I have also started a new project, which is a site named Quiet Heroines. In this site, each month, I feature a woman that is underrepresented in history and provide both biographical and astrological information about her.

Please enjoy.



Author: Cynthia Thinnes

I am an Essentialist Astrologer and a housewife. I enjoy studying and discussing matters related to philosophy and religion. I also knit, crochet, and I am beginning to sew. I speak Japanese (although not very well), and I am studying Swedish, Latin, and Classical Greek. In addition to all of this, I am also learning about gardening. はじめまして。元型的な占星術師や主婦です。哲学を勉強しています。趣味は編み物や庭いじりです。下手でも日本語が出来ます。スウェーデン語もラテン語も古典的なギリシャ語を勉強しています。よろしくお願いします。

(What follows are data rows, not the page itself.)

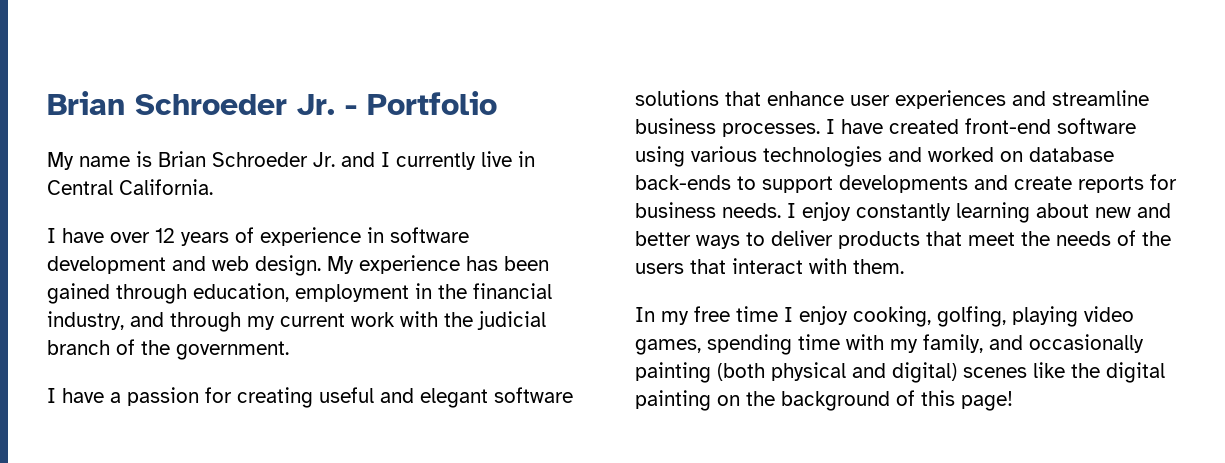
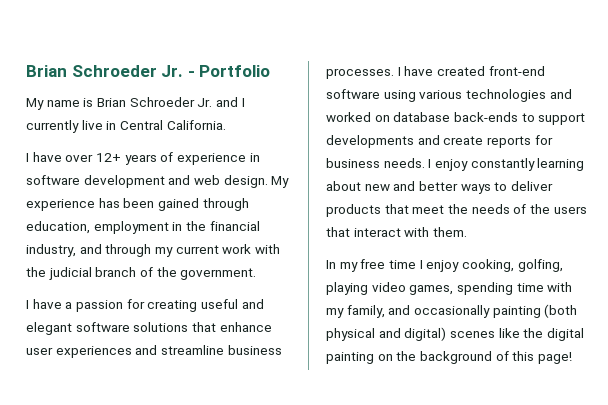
[155,228,175,243] 12 -> [95,153,121,162] 12+

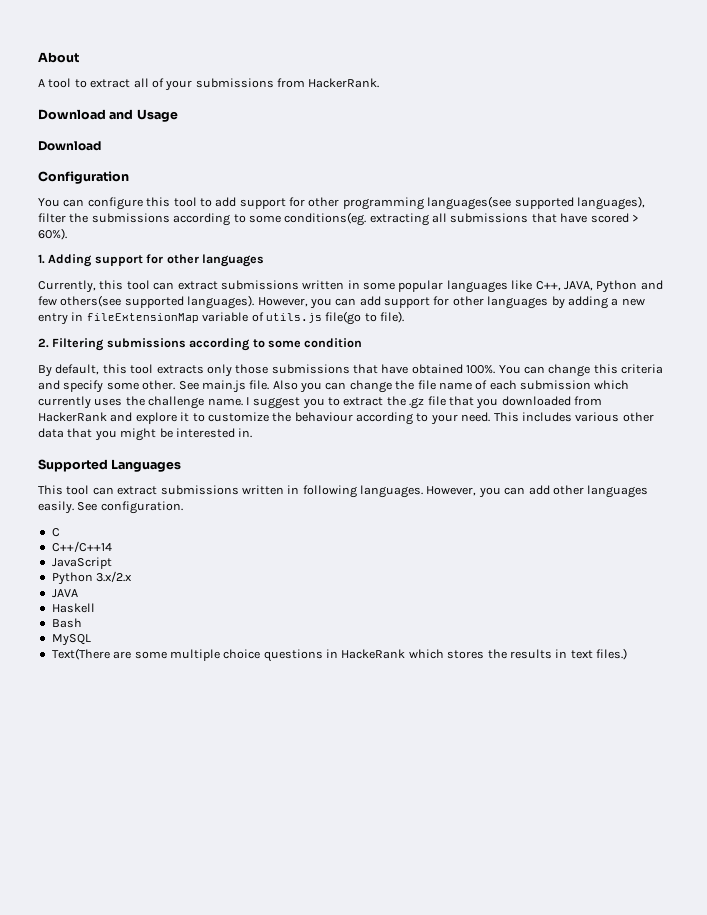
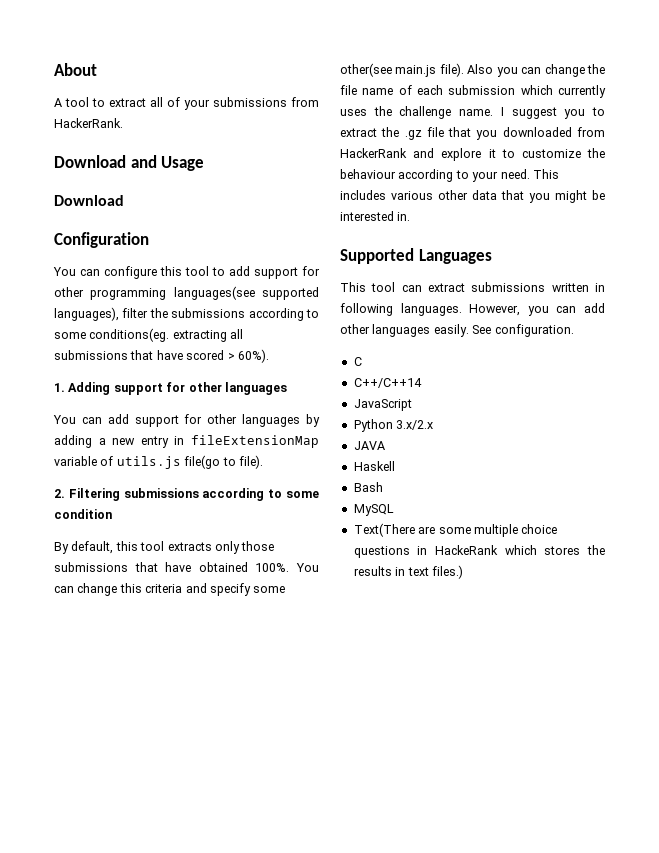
[38,280,663,293] [38,295,332,309] Currently, this tool can extract submissions written in some popular languages like C++, JAVA, Python and few others(see supported languages). However, you -> [53,415,76,424] You
[142,380,270,393] other. See main.js file. -> [340,63,464,77] other(see main.js file).

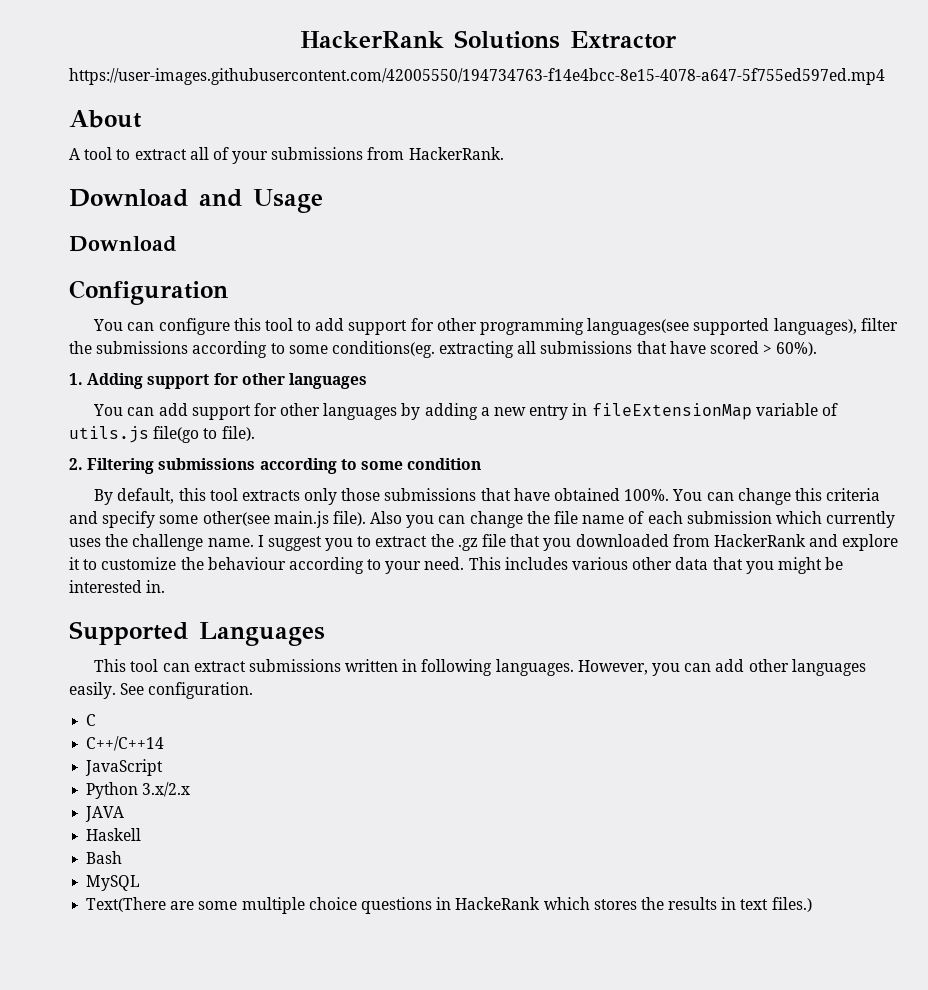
(54, 69) none -> [299,30,677,49] [69,68,885,85] HackerRank Solutions Extractor // https://user-images.githubusercontent.com/42005550/194734763-f14e4bcc-8e15-4078-a647-5f755ed597ed.mp4 //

7 thoughts on “A Feminine Tradition”

  1. So good to read your articles again Cynthia. Your wisdom is full of peace and beauty.
    I’m a proud follower!
    God bless!


  2. “In modern times, women are freer to compete in workforce and the marketplace, and I believe that this is good and important.”
    Can I ask you why do you think it is ?


    1. Thank you so much for your question. It is a good one, and the answer is complicated, I think.

      There have been many forces that have led to the current state of being, and not all of them have been empowering to women.

      It is also true that, in a sense, this is part of the decline of the late Iron Age, see http://www.mother-god.com/kali-yuga.html. In earlier times, there were far fewer people in the marketplace overall, women or men. In an agricultural society, both men and women worked in the home and in the family garden or farm.

      Still, the discussion in this blog is not an attempt to bring back the past or enter into any form of political discourse. To the extent that individual women are happy and fulfilled in whatever life they are leading, I want to be fully supportive and encouraging.

      In a sense, I may have oversimplified my thoughts because I did not want to be seen to be advocating something I am not. I am writing in the United States, and from what I can see, all serious discourse here tends to be seen as for or against opposing “teams,” and this is particularly true of issues related to women and to femininity.

      I guess my main point is that the discussion on this blog is not for or against any political movement with respect to the rights and position of women in society. A society does not become less patriarchal just because women assume the role of patriarchs. My main message, to the extent that I have one, is that femininity is good and important and should be honored and valued for its own sake. Femininity is not something imposed on us by patriarchy, it is our birthright, regardless of our occupation or position in society.


  3. Hello,
    I know it’s a very late reaction, but I just want to thank you for answering.
    Your writing,and those of your community have contributed to change my world view and some of my opinions, so thank you for that.
    Also, I don’t know if you are directly linked to the Chapel of Mother God, but if you are, I want to apologize for the first link I gave (it was totally inappropriate, I didn’t realize it).
    I hope I’ve expressed myself correctly, I am absolutely not fluent in English.


    1. Thank you for your comment. I am glad that you have found something of interest here. I don’t know what you are apologizing for, but I think that you are expressing yourself just fine. I really do appreciate your contribution.